A truth that Grand Valley State University softball skipper of 870 career wins and 24 years, coach Doug ‘Doc’ Woods, was forced to come to terms with this season when, for the first time in four years, his team began its campaign without the services of now graduated second baseman Kayleigh Bertram and leadoff hitter Nellie Kosola.
“That’s all just part of the game,” Woods said. “Players come and go – I’ve seen a lot of them come through during my time here – and for every hole left vacant, there’s an opportunity for someone new to fill it.”
Bertram finished her career at GVSU fourth in career doubles (43), sixth in home runs (20), eighth in total bases (321), ninth in at-bats (651), hits (216), runs (125), and RBI (121). She started 54 games at second for the Laker squad that finished third in the nation in 2013 and paced the center of the infield with 120 put-outs, 61 assists, a .968 fielding percentage, four double-plays and only six errors.
Kosola also ranks in a variety of GVSU single-season and career record boards, as well as several GLIAC lists. She is third inGLIAC history in career triples (20), fifth in runs scored (172), seventh in hits (271) and at-bats (697), and ninth in batting average (.389). Her 57 runs scored in 2013 are tied for ninth most in a single season in GLIAC history, and in many terms, she’s the finest leadoff batter the Lakers have ever known.
To replace just one would be daunting task for anyone, let alone a freshman, but indirectly, that’s precisely what incomer Jenna Lenza has been tasked to do. And just like a pair of BOGO shoes purchased at Payless, through the first 15 games of spring play, Lenza has worn and filled both roles left to her without missing a step.
“I played second for many years and a lot of travel ball in the summer, so I feel like I had a lot of experience coming in,” Lenza said. “Of course I was nervous, especially in my first games, but I think I was ready.”
Lenza didn’t waste any time to prove it, either. In her first official collegiate at-bat, she knocked out a solo home run to left field. The lead didn’t last and GVSU dropped the decision 6-5 to Winona State University, although she finished her first career start 4-for-4 from the plate with an RBI and three runs scored.
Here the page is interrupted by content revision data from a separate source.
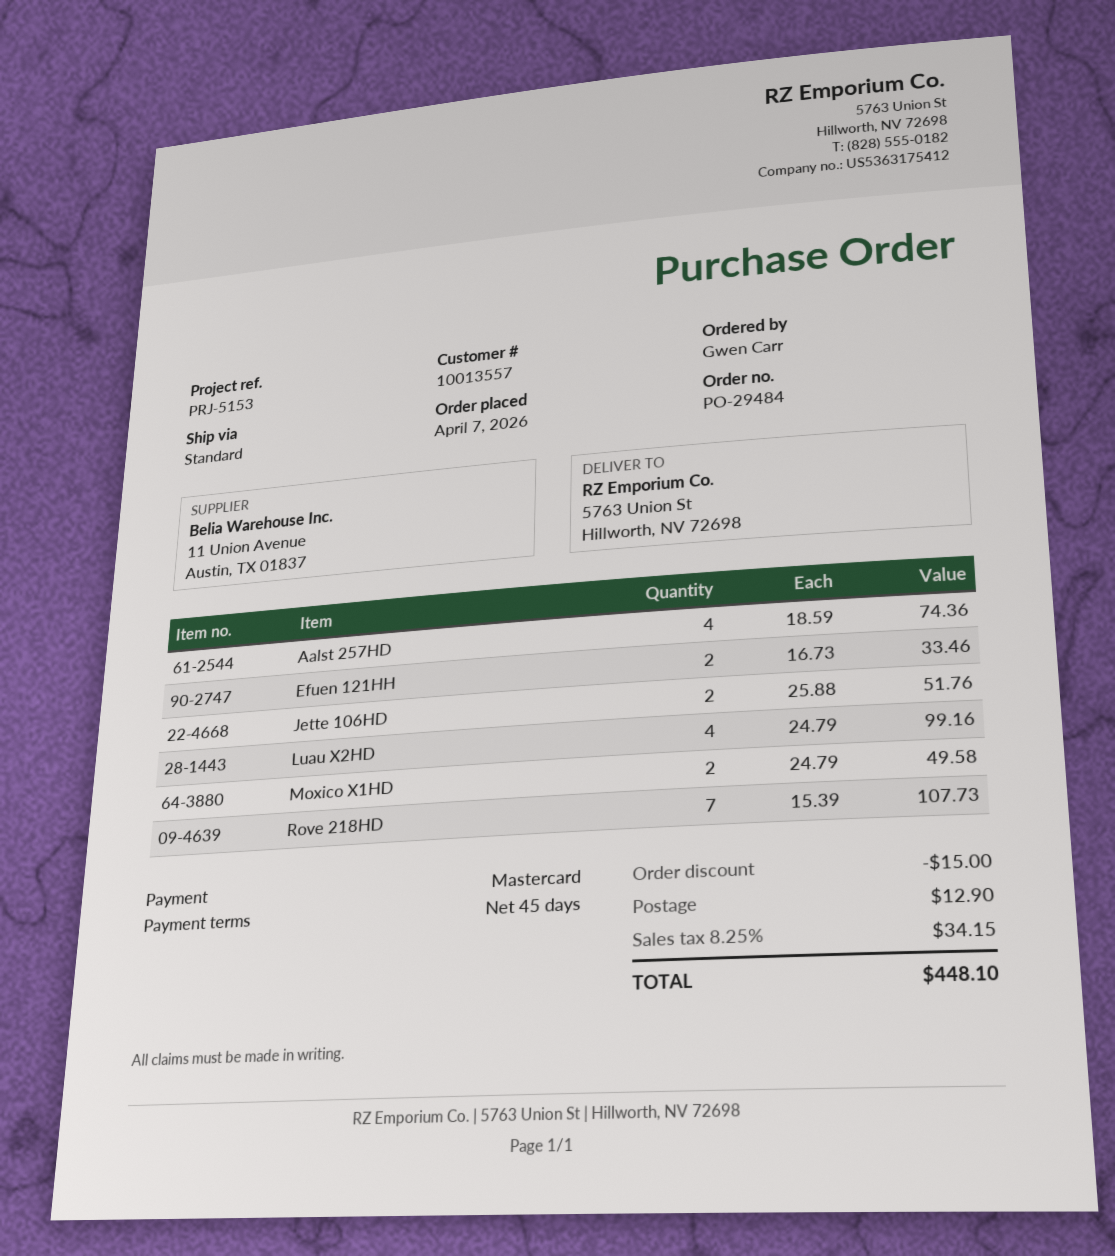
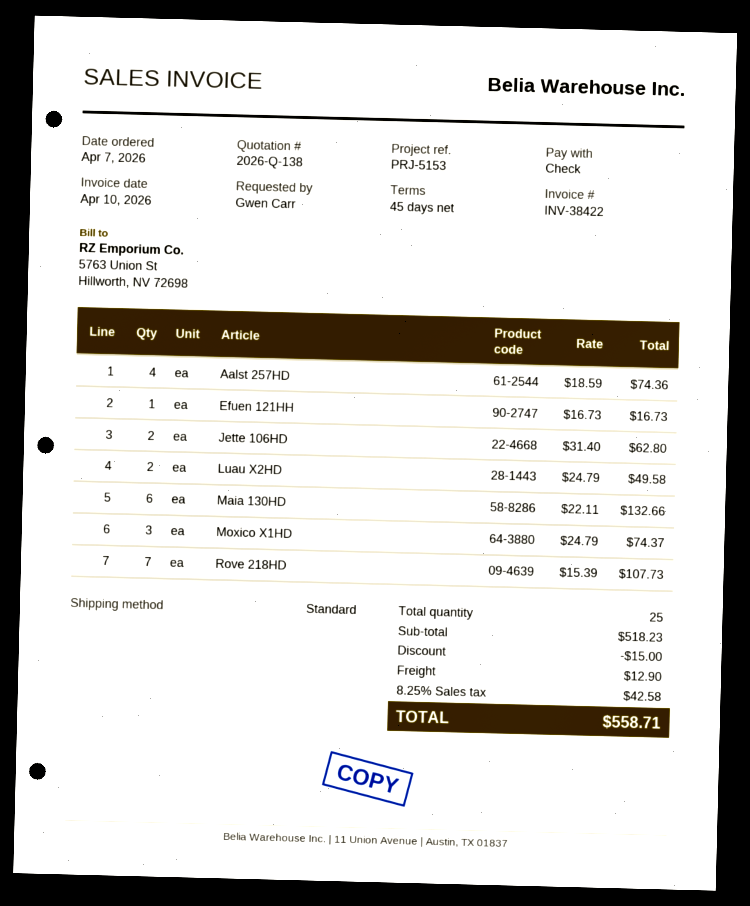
payment method: Mastercard -> cheque
Efuen 121HH: 2 x 16.73 = 33.46 -> 1 x 16.73 = 16.73
Jette 106HD: 2 x 25.88 = 51.76 -> 2 x 31.40 = 62.80
Luau X2HD: 4 x 24.79 = 99.16 -> 2 x 24.79 = 49.58
Moxico X1HD: 2 x 24.79 = 49.58 -> 3 x 24.79 = 74.37
Maia 130HD: none -> 6 x 22.11 = 132.66
tax: 8.25% = 34.15 -> 8.25% = 42.58
total: 448.10 -> 558.71

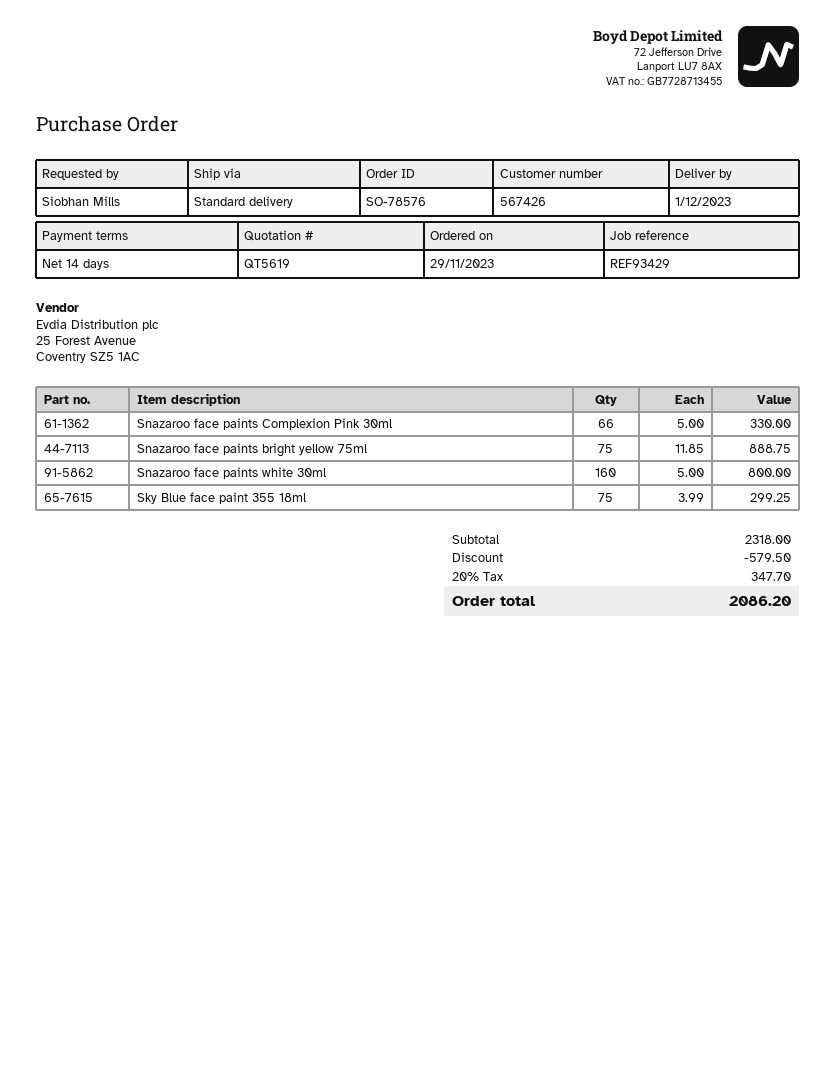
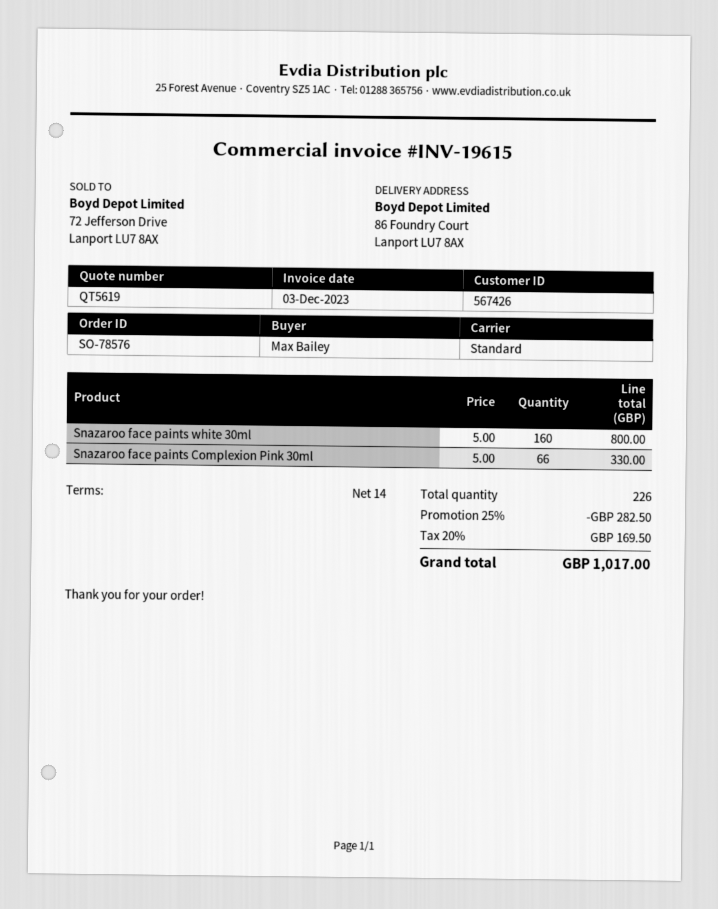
ordered by: Siobhan Mills -> Max Bailey
Snazaroo face paints bright yellow 75ml: 75 x 11.85 = 888.75 -> none
Sky Blue face paint 355 18ml: 75 x 3.99 = 299.25 -> none
discount: 579.50 -> 282.50
tax: 20% = 347.70 -> 20% = 169.50
total: 2086.20 -> 1017.00

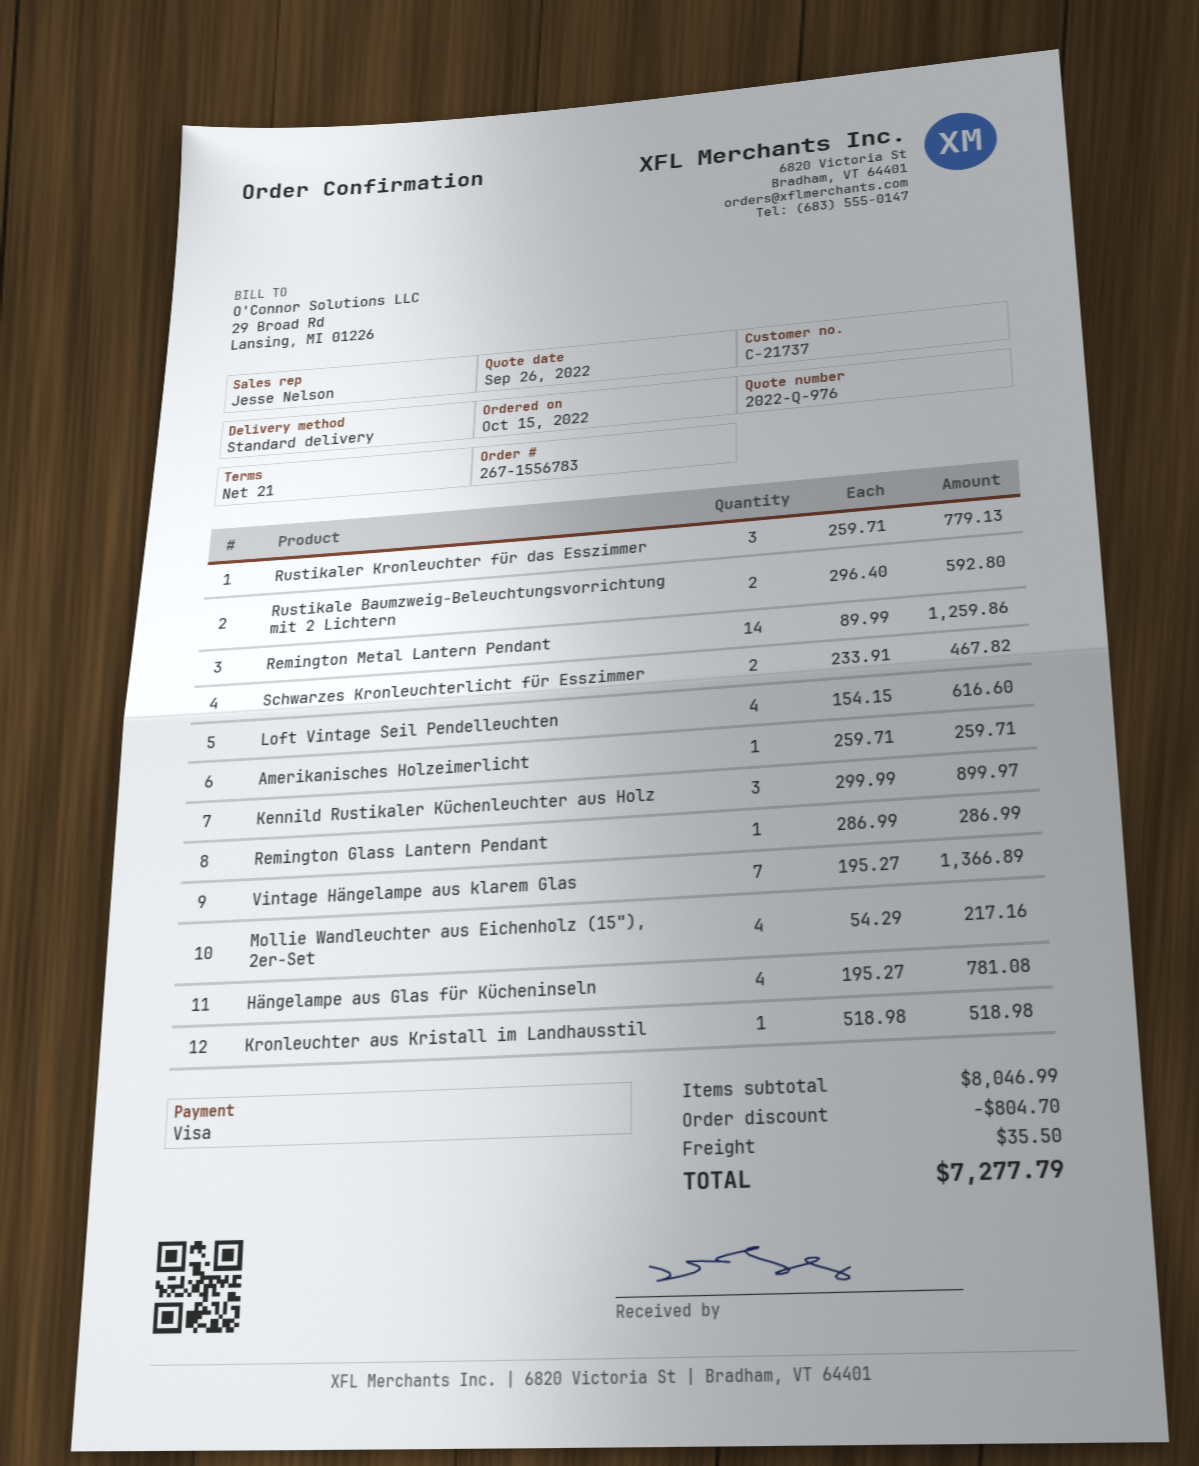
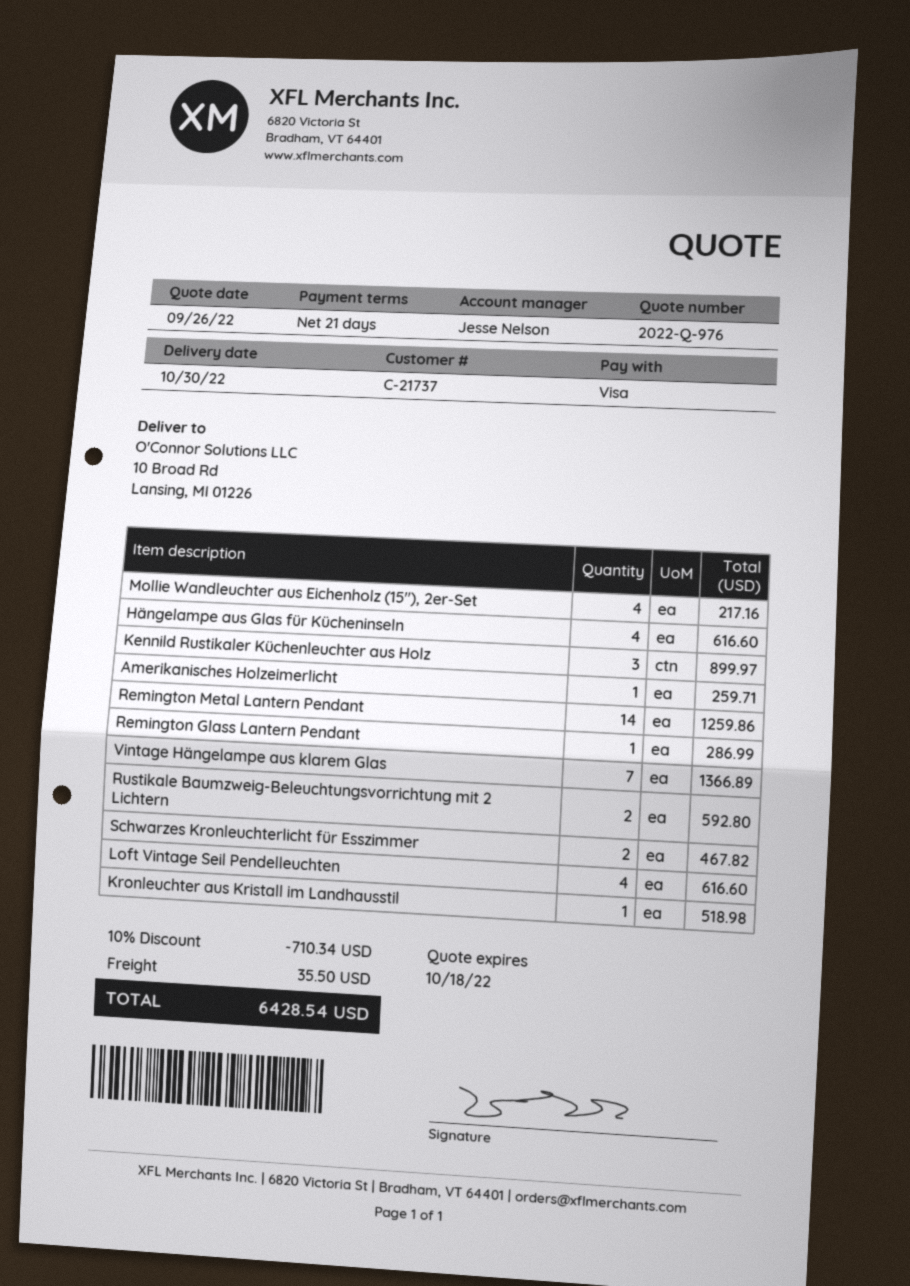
Rustikaler Kronleuchter für das Esszimmer: 3 for 779.13 -> none
Hängelampe aus Glas für Kücheninseln: 4 for 781.08 -> 4 for 616.60
discount: 804.70 -> 710.34
total: 7277.79 -> 6428.54

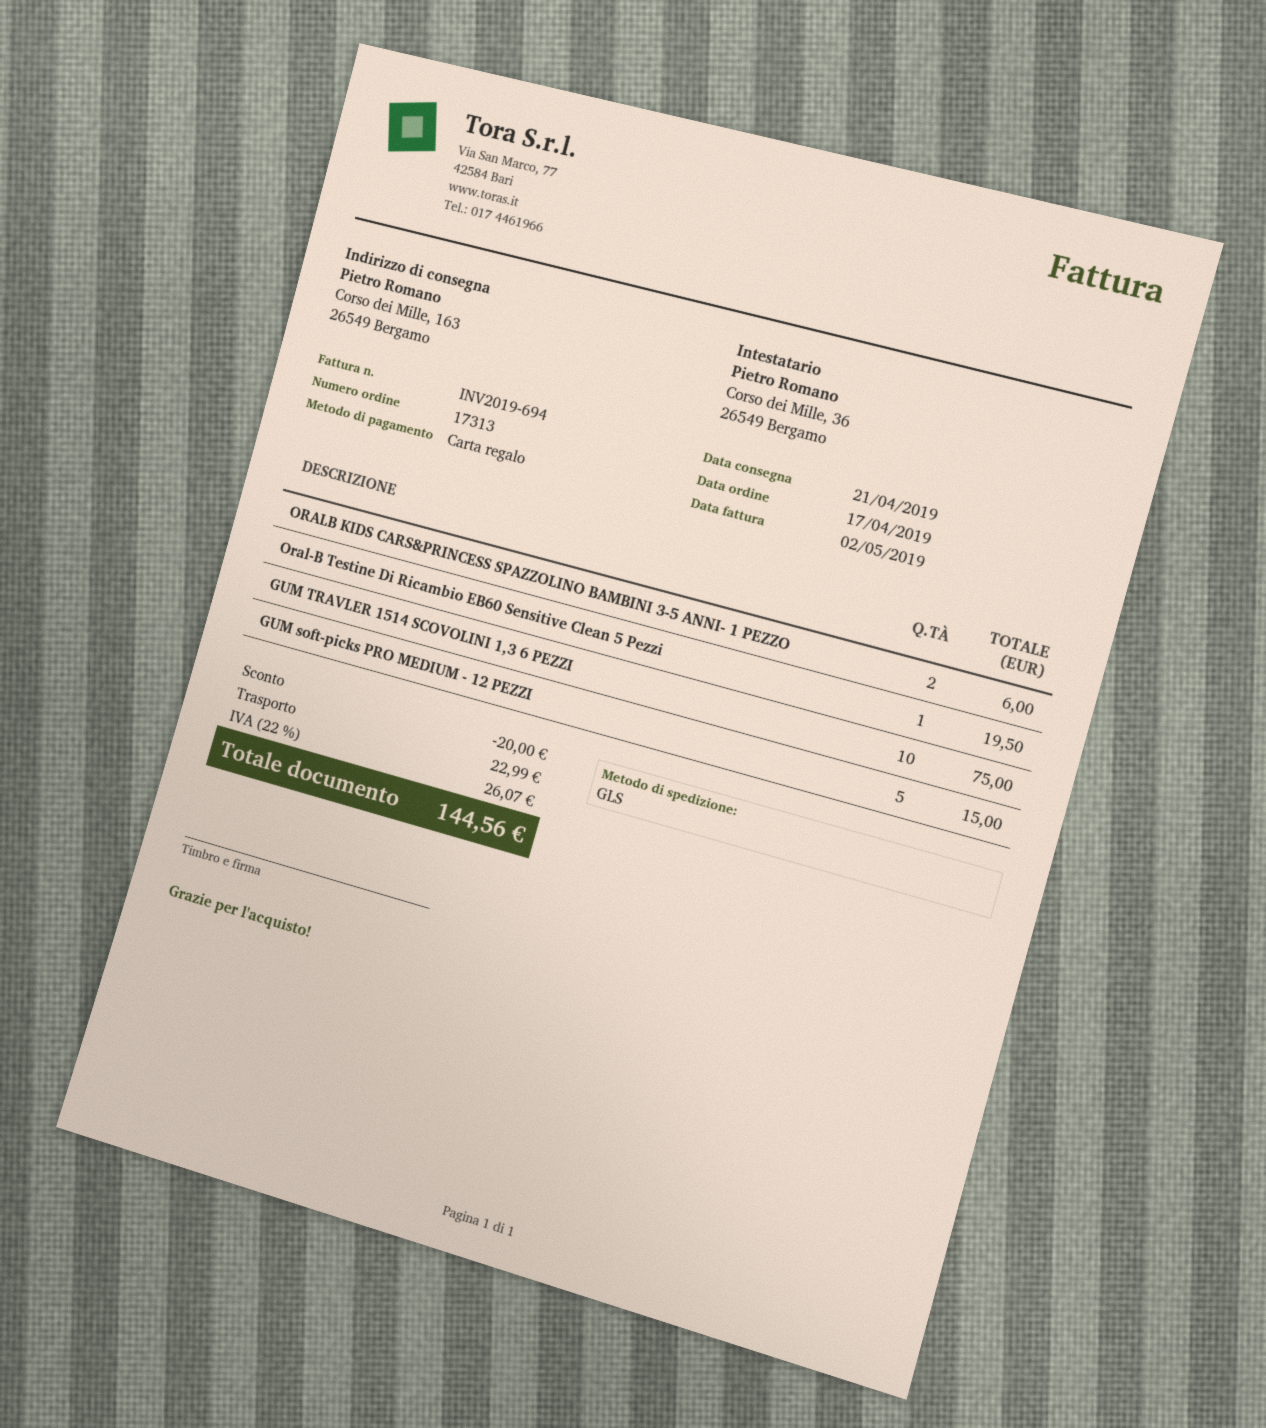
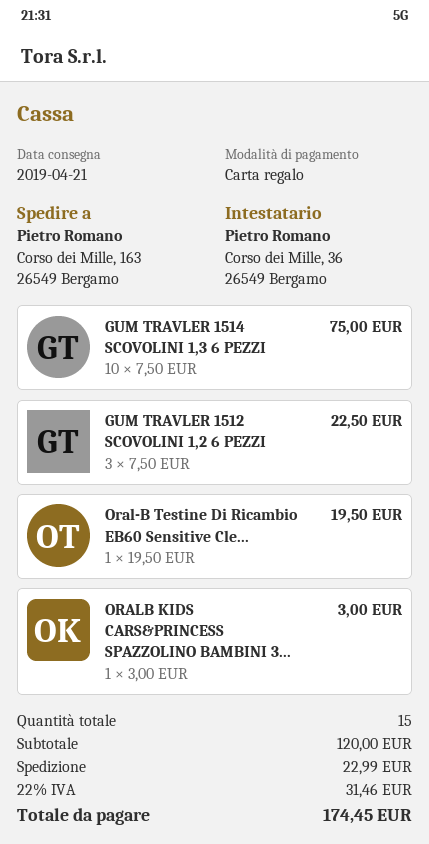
ORALB KIDS CARS&PRINCESS SPAZZOLINO BAMBINI 3-5 ANNI- 1 PEZZO: 2 for 6.00 -> 1 for 3.00
GUM soft-picks PRO MEDIUM - 12 PEZZI: 5 for 15.00 -> none
GUM TRAVLER 1512 SCOVOLINI 1,2 6 PEZZI: none -> 3 for 22.50
discount: 20.00 -> none
tax: 22% = 26.07 -> 22% = 31.46
total: 144.56 -> 174.45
In her young career that has spanned a four-game trip to Chicago, an 11-game spring break trip in Florida and 53 plate appearances, Lenza is fourth on the team in RBI (12) and on-base percentage (.441), third in batting average (.415) and total bases (36), tied for third in home runs (2), second in hits (22) and slugging percentage (.679), tied for second in steals (one swipe on one attempt) and leads all Lakers with 19 runs scored.
The sample size of 15 games is slight, but extrapolated to 200 at-bats (Kosola 207 in 2012 and 188 in 2013), Lenza is on pace for 83 hits, 15 doubles, eight triples, eight homers, 136 total bases, 45 RBI, four steals and 72 runs scored. Exaggerated figures certainly, but totals, if achieved, that would aline on-base with both Bertam’s and Kosola’s box scores from last year.
“We knew coming in that she was a very good hitter and wanted to put her in a place in the lineup where we thought she could help us the most,” Woods said. “We thought we’d put her at lead-off – you can see with her batting average, she’s going to get on base – and if we can someone on base like that, we have Briauna (Taylor), Miranda (Cleary) and Tanya (Calkins) coming up after to hopefully drive her in.”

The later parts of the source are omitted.